Paired end read analysis diamond-MEGAN

Ally · November 5, 2019, 2:40pm

Hi,

I’m new to bioinformatics and metagenomic analysis and I have been asked to analyse paired end metagenomic sequences using diamond and MEGAN. Does anyone know the best way to go about this. I was thinking to align the reads to the NCBI database seperately using diamond, giving me two outputs per sample. Then I could select paired reads when importing from BLAST and select both diamond outputs for the sample. This should give me one MEGAN file I can then use to compare to the other samples after they have all been merged and meganised right? Do I need to meganise the samples all separately or is there a faster way via bash commands that allow the specification of paired reads?

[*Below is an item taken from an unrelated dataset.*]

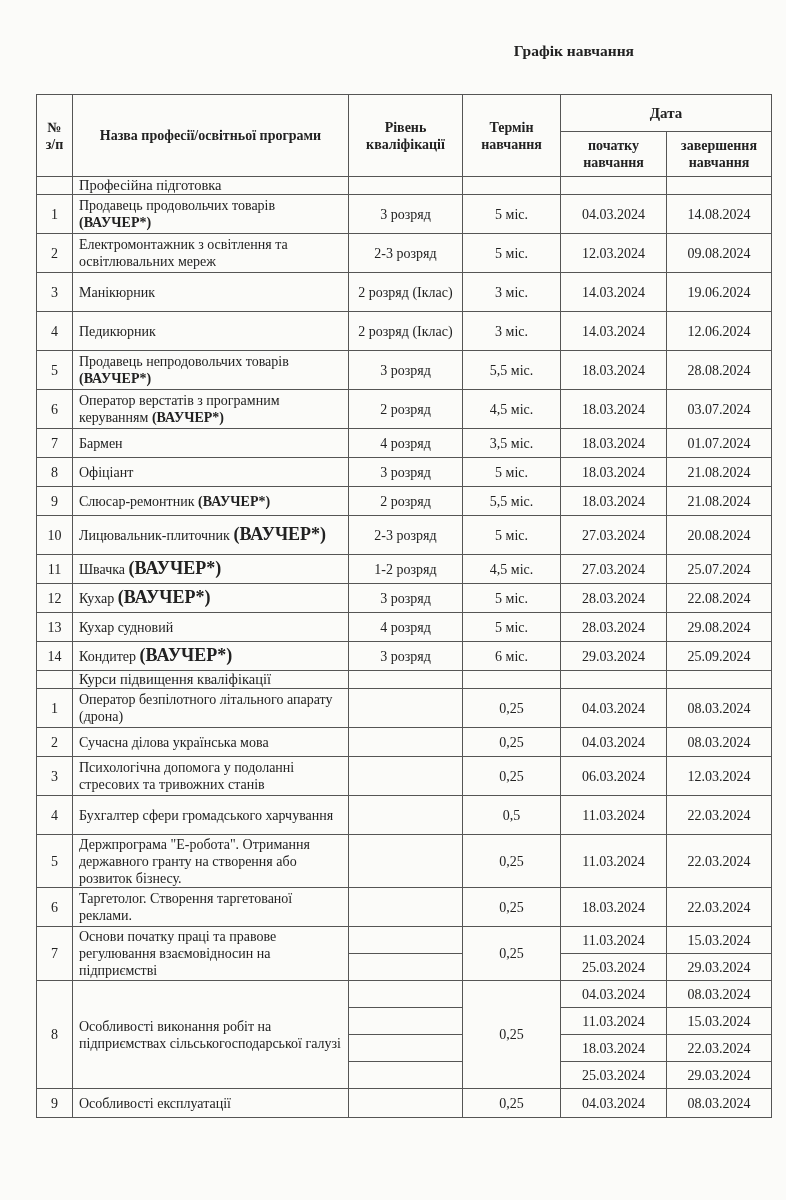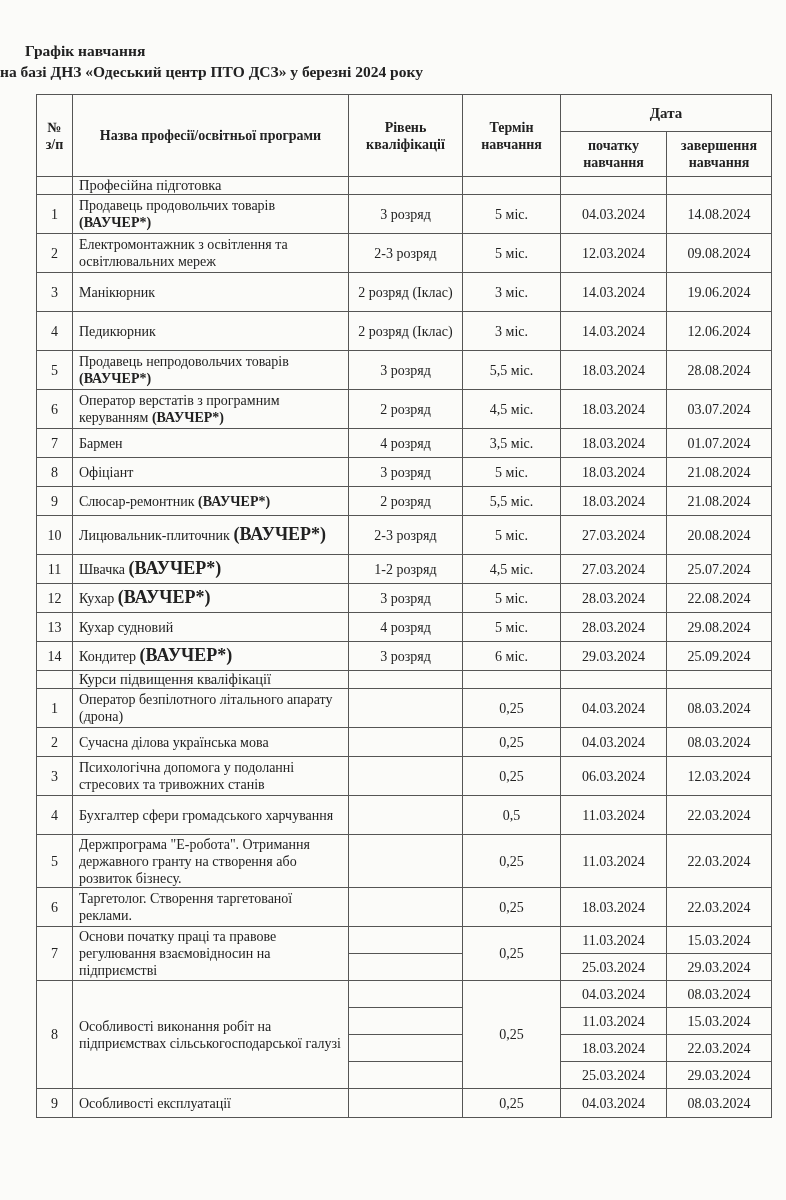"Графік навчання" .title-block { text-align: left -> right }
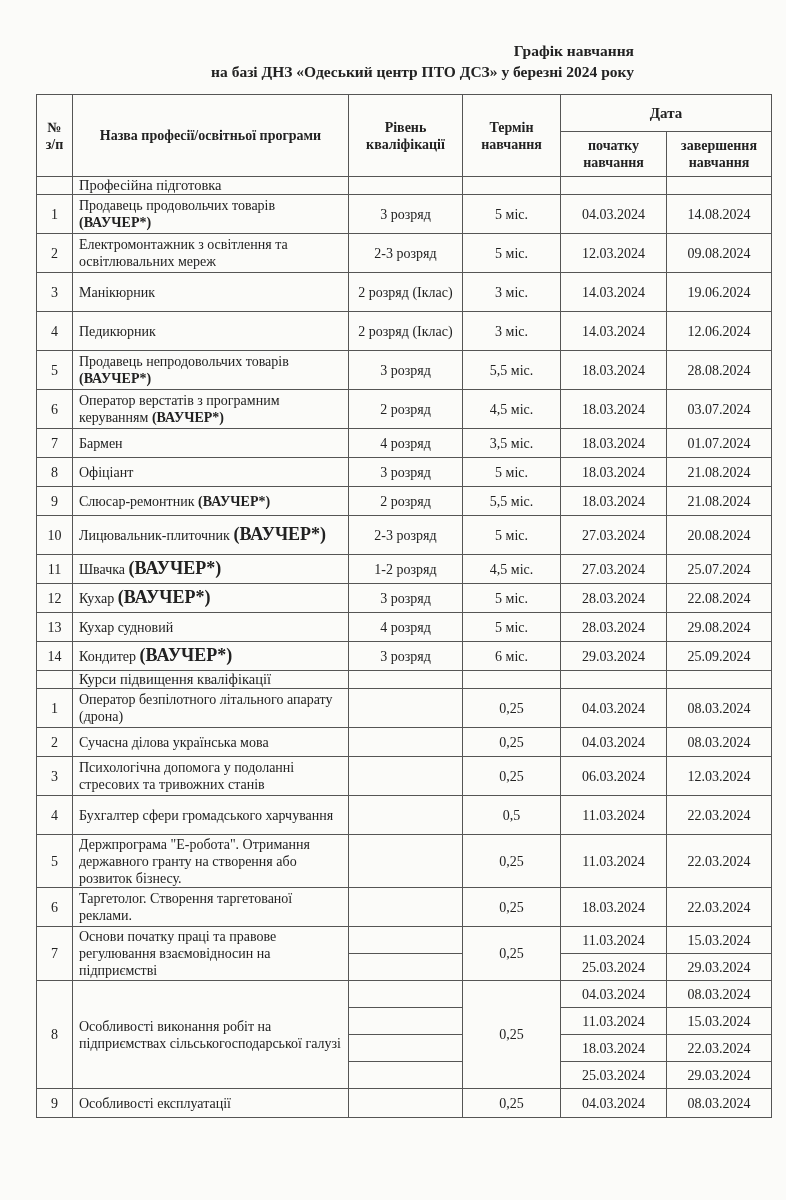"на базі ДНЗ «Одеський центр" div.l2 { html: <div>на базі ДНЗ «Одеський центр ПТО ДСЗ» у березні 2024 року</div> -> none }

Does anyone have any experience or advice? I have over 150GB of data to analyse and I’m worried I should be doing a number of steps before using diamond, I’m just not sure what they would be.

Thanks in advance.

Daniel · November 25, 2019, 9:39am

Unfortunately, due to the design of the DAA format, meganizer does not support paired-end analysis of DAA files.
The only way to do a paired-end analysis is to use the daa2rma tool which will create a new single .rma file from your two input .daa files. This program has command-line options to setup paired-read import. Use the options:

--paired --pairedSuffixLength <length>

Here <length> is the number of trailing letters in the first word of the read name that distinguishes
between two paired reads. If the two reads (in the two separate files) have exactly the same name (that is, first word in header line), then length should be set to 0, if they differ by one letter, then 1, etc.